Un nouvelle mission, et rien ne change.

Dès mon arrivée, on m’a bien fait comprendre qu’un « technique » comme moi, avec ses mains pleines de cambouis, n’aurait jamais la considération des responsables du projet : pour eux, forcément, si j’accepte ce boulot à mon âge, c’est que je suis mentalement déficient et / ou incompétent (en fait un peu des deux, mais il ne le savent pas encore).

De plus, il y a sur ce projet une guerre entre les 2 principaux sous-traitants.

N’étant d’aucune de ces 2 sociétés, c’est sur mon dos que tout le monde tente de régler ses comptes.

Un exemple : je demande au sous-traitant N°2 des documents pour pouvoir travailler. 

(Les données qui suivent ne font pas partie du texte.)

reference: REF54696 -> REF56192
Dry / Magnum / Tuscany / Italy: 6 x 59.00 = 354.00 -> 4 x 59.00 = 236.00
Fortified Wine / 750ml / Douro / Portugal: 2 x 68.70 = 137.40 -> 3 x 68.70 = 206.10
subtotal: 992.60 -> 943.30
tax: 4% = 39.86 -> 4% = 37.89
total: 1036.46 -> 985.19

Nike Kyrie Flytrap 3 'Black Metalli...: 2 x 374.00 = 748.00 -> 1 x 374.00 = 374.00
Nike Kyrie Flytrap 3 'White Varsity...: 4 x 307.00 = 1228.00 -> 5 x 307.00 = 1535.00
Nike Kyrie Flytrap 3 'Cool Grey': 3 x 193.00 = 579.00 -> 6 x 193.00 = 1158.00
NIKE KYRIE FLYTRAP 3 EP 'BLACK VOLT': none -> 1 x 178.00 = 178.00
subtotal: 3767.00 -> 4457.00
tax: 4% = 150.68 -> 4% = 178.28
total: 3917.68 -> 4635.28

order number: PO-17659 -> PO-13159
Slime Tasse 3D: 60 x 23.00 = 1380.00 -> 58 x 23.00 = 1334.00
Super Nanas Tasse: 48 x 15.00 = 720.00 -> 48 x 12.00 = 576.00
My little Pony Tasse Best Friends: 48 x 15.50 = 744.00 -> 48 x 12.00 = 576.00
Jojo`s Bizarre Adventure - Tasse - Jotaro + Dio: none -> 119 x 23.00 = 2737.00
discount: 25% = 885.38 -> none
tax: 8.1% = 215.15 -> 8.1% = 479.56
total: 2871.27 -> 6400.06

Celui-ci me dit qu’il les a déjà envoyés au sous-traitant N°1, à qui je dois les demander.

Le sous-traitant N°1 répond un heure plus tard dans un mail expliquant qu’il ne les a jamais eus.

Le sous-traitant N°2 me les envoie 3 heures plus tard : une demi-journée perdue pour des problèmes d’ego.

Ca promet, d’autant que les retards accumulés sur le projet rendent impossibles de nouveaux dérapages.

A peine une mission refusée à demi-mot, une autre pointe le bout de son ennui.

Cette fois c’est encore plus misérable : grâce à une recherche par mot-clé de mes chers commerciaux dans la base des CV, une application sur laquelle j’ai travaillé quelques mois il y a plus de 20 ans ressurgit du passé.

J’en deviens immédiatement le spécialiste pour être présenté au client.

Client qui est dans les choux, et qui est en fait surtout intéressé par des compétences antédiluviennes en mainframe (1) parce que même les indiens qu’il font travailler ne s’en sortent plus.

Comme je l’ai rappelé à un commercial qui tentait (il me croit vraiment demeuré ?) de m’expliquer qu’il est difficile de trouver des compétences mainframe : nous avons tous été virés comme des vieux cons incompétents, traités comme des moins que rien, et maintenant vous venez pleurnicher parce qu’il serait difficile de recruter ?

En fait, plutôt que de payer des gens correctement en France, les SSII (je n’arrive toujours pas à dire ESN) font venir à vil prix des indiens, soit-disant pour pallier la pénurie locale.

Mais les visas ont des limites, le niveau d’anglais des français aussi, il faut donc trouver des dinosaures comme moi pour faire avancer le boulot.

Ce projet sur lequel on m’envoie a un problème simple, et récurrent en France : il y a à peu-près 3 managers (en français : remplisseur de feuilles Excel ou de présentations powerpoint) pour un technique.

Si j’avais une carrière à gérer, comme les jeunes managers qui dessinent des plannings, je n’aurais pas accepté cette mission, qui consiste à revenir au plus bas niveau d’un projet, sur des technologies obsolètes.

Heureusement je n’ai plus de carrière depuis longtemps : j’attends juste le courrier recommandé promis par ma responsable RH depuis 18 mois, je vais donc faire mes 7h30 quotidiennes et contractuelles sans trop me fatiguer.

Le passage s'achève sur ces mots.